Exercise description:
Below are some records; output exactly the lines from the line with "- Any applications" to the line with "any given application.", both ends kept, and nothing more.

*** Opening of Given records ***

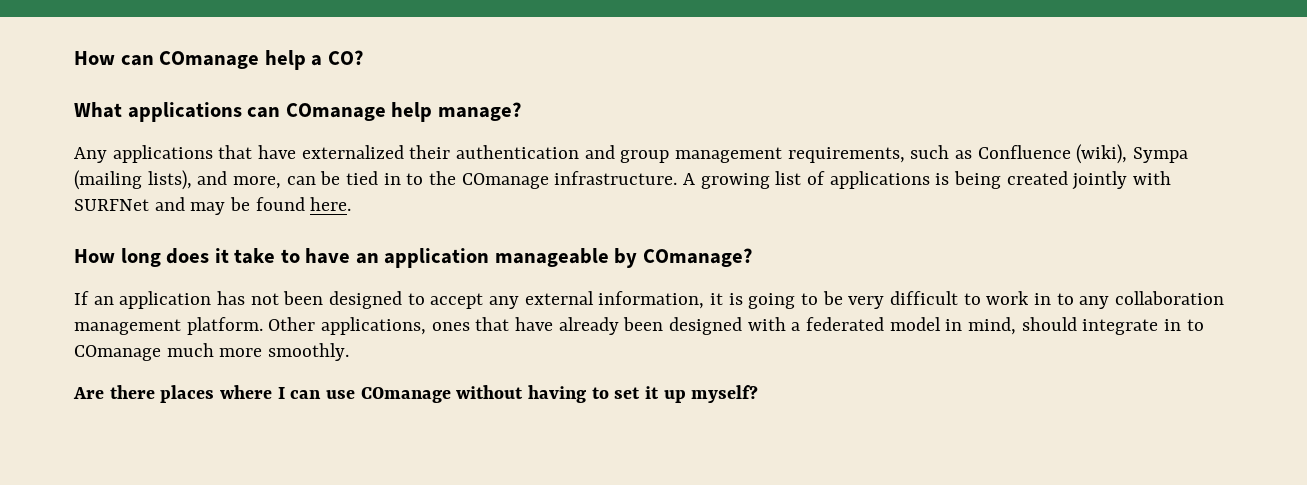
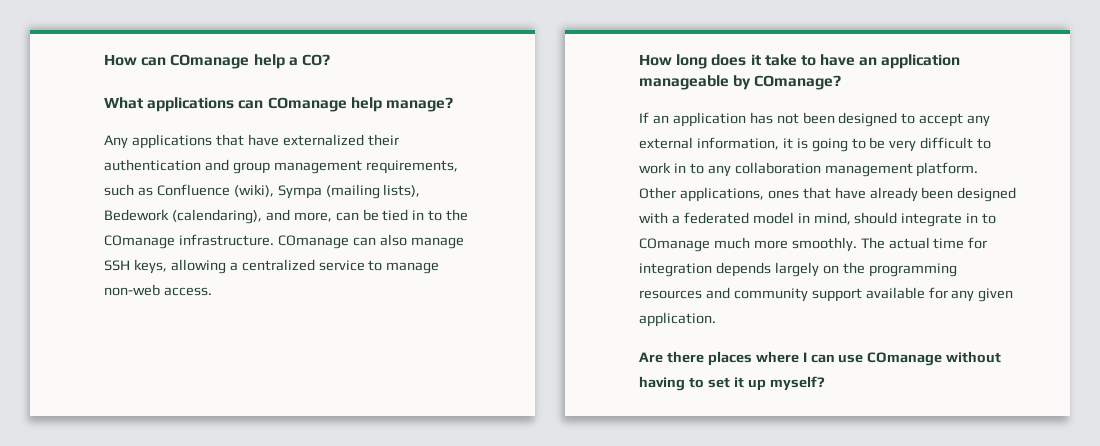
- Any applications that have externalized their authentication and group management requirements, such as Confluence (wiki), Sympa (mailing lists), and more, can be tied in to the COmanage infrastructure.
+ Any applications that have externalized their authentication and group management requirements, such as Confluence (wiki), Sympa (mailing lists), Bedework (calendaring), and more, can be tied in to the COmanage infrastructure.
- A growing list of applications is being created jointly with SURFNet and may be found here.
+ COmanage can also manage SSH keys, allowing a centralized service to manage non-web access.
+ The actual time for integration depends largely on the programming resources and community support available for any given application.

*** Close of Given records ***
*** Opening of Given records ***

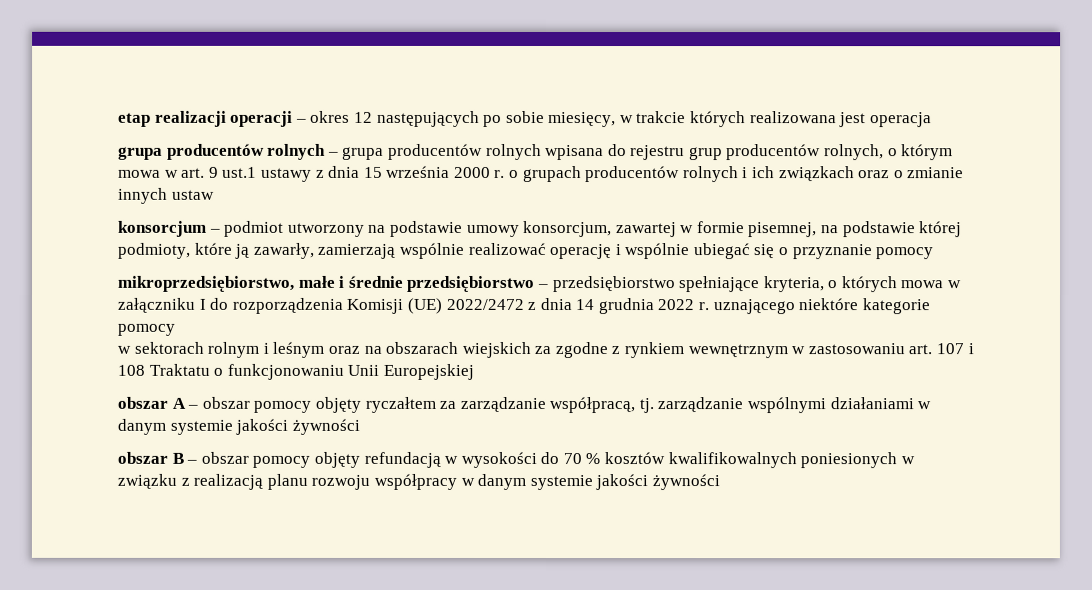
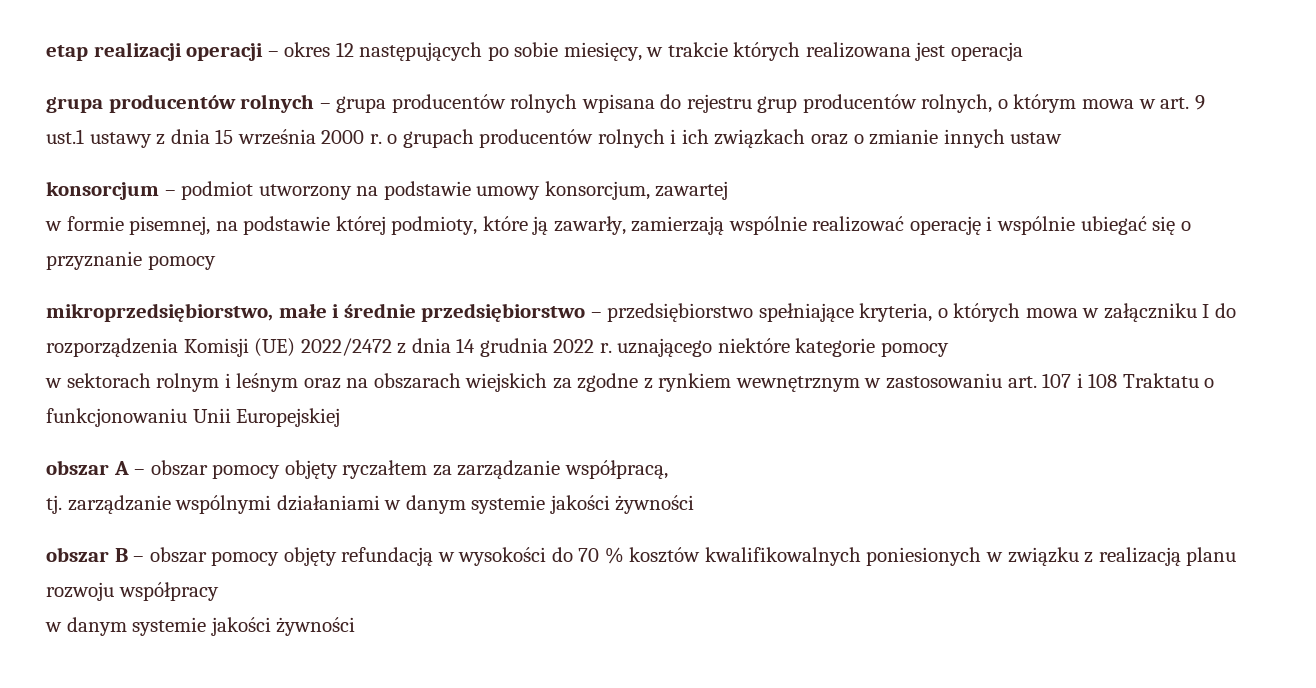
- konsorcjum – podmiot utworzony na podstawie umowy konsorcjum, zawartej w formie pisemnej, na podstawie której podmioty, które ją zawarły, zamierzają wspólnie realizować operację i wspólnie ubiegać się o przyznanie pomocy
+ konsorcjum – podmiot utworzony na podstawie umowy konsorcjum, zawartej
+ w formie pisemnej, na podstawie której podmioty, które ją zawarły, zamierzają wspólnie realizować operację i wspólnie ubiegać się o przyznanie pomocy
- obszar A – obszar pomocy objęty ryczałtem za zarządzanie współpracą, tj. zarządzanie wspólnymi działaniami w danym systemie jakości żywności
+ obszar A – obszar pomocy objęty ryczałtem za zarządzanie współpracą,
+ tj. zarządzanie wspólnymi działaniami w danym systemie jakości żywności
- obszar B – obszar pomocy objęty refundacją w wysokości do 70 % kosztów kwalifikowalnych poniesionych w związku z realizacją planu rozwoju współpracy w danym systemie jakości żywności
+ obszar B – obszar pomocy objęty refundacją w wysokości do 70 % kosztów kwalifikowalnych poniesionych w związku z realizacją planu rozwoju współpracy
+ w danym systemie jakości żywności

*** Close of Given records ***

Solution for this exercise:
- Any applications that have externalized their authentication and group management requirements, such as Confluence (wiki), Sympa (mailing lists), and more, can be tied in to the COmanage infrastructure.
+ Any applications that have externalized their authentication and group management requirements, such as Confluence (wiki), Sympa (mailing lists), Bedework (calendaring), and more, can be tied in to the COmanage infrastructure.
- A growing list of applications is being created jointly with SURFNet and may be found here.
+ COmanage can also manage SSH keys, allowing a centralized service to manage non-web access.
+ The actual time for integration depends largely on the programming resources and community support available for any given application.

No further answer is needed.